The School of Creative Writing is pleased to welcome poet, novelist and essayist Noor Naga to UBC in July for the Geoffrey and Margaret Andrew Fellowship in Creative and Performing Arts. Naga will engage with Creative Writing students, while working on a collection of essays about home, citizenship and (be)longing in the Arabian Gulf.

“We are thrilled to welcome Noor Naga to UBC Creative Writing for this fellowship period. Both her writing and her teaching practice are exciting and innovative, and we look forward to her engagement with our community,” says Director Alix Ohlin.

Naga is an Alexandrian writer who was born in Philadelphia, raised in Dubai, studied in Toronto, and now lives in Cairo. She is the winner of the 2017 Bronwen Wallace Award, the 2019 RBC/PEN Canada Award, and the 2019 Disquiet Fiction Prize. Her work has been published in Granta, POETRY, The Walrus, The Common, The Offing and more. Her verse-novel Washes, Prays won the Pat Lowther Memorial Award as well as the Arab American Book Award, and was published by McClelland & Stewart in 2020. Her debut novel If an Egyptian Cannot Speak English won the 2019 Graywolf Press Africa Prize and was published in April 2022 from Graywolf Press.

In addition to her writing, Naga has taught creative writing since 2014 in classrooms from Toronto to Cairo. This includes designing and facilitating creative writing workshops for a range of ages and writing familiarity. Naga’s experiences in the classroom laid the foundation for her pedagogical research exploring how marginalized or minority groups might be disadvantaged by hegemonic assumptions ingrained in the traditional workshop structure.

“Literary Arts Institutions don’t just service the students in their classrooms—they change the dialogic landscape around them. During the short duration of the Geoffrey & Margaret Andrew Fellowship, I hope to expand those conversations around UBC, and I believe my commitment to writing and teaching will make me a nuanced and generous, critical voice in these classrooms,” says Naga.
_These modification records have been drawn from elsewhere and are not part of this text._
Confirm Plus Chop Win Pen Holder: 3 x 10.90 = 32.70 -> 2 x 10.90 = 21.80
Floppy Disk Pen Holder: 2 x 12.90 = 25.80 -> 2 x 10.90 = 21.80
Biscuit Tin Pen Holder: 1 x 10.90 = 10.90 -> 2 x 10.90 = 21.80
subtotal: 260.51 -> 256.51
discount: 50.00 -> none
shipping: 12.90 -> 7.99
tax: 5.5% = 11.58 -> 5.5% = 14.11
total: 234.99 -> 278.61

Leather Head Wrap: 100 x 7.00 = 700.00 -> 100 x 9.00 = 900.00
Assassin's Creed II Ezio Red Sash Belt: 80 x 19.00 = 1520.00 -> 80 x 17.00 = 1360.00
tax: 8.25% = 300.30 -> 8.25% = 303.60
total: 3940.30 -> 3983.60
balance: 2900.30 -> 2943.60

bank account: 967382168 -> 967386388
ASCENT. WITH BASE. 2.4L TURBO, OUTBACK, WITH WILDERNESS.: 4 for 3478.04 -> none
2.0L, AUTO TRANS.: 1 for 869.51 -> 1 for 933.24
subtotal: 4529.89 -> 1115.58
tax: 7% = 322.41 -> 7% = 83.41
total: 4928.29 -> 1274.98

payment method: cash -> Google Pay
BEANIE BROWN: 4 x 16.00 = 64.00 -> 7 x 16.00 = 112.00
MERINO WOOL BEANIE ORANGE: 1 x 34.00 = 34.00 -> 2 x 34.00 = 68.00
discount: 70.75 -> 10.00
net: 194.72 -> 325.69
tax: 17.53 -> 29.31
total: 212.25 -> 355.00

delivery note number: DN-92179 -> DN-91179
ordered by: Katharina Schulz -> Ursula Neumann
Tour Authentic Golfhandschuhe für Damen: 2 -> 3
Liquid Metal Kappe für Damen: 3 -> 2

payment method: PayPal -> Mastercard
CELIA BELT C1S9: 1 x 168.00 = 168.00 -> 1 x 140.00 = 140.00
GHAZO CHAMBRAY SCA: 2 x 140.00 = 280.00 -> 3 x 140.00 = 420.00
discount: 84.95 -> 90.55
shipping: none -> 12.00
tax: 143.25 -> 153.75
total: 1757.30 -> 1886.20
The Geoffrey & Margaret Andrew Fellowship rotates between units in the Faculty of Arts. The fellowship allows creatives from developing countries; or those who are Indigenous, Aboriginal or First Nations from Canada or other countries, an opportunity to broaden their artistic experience while fostering greater international understanding through cultural exchange in Canada. The Department of Art History, Visual Art and Theory hosted Autumn Star Chacon as their fellow in November 2021.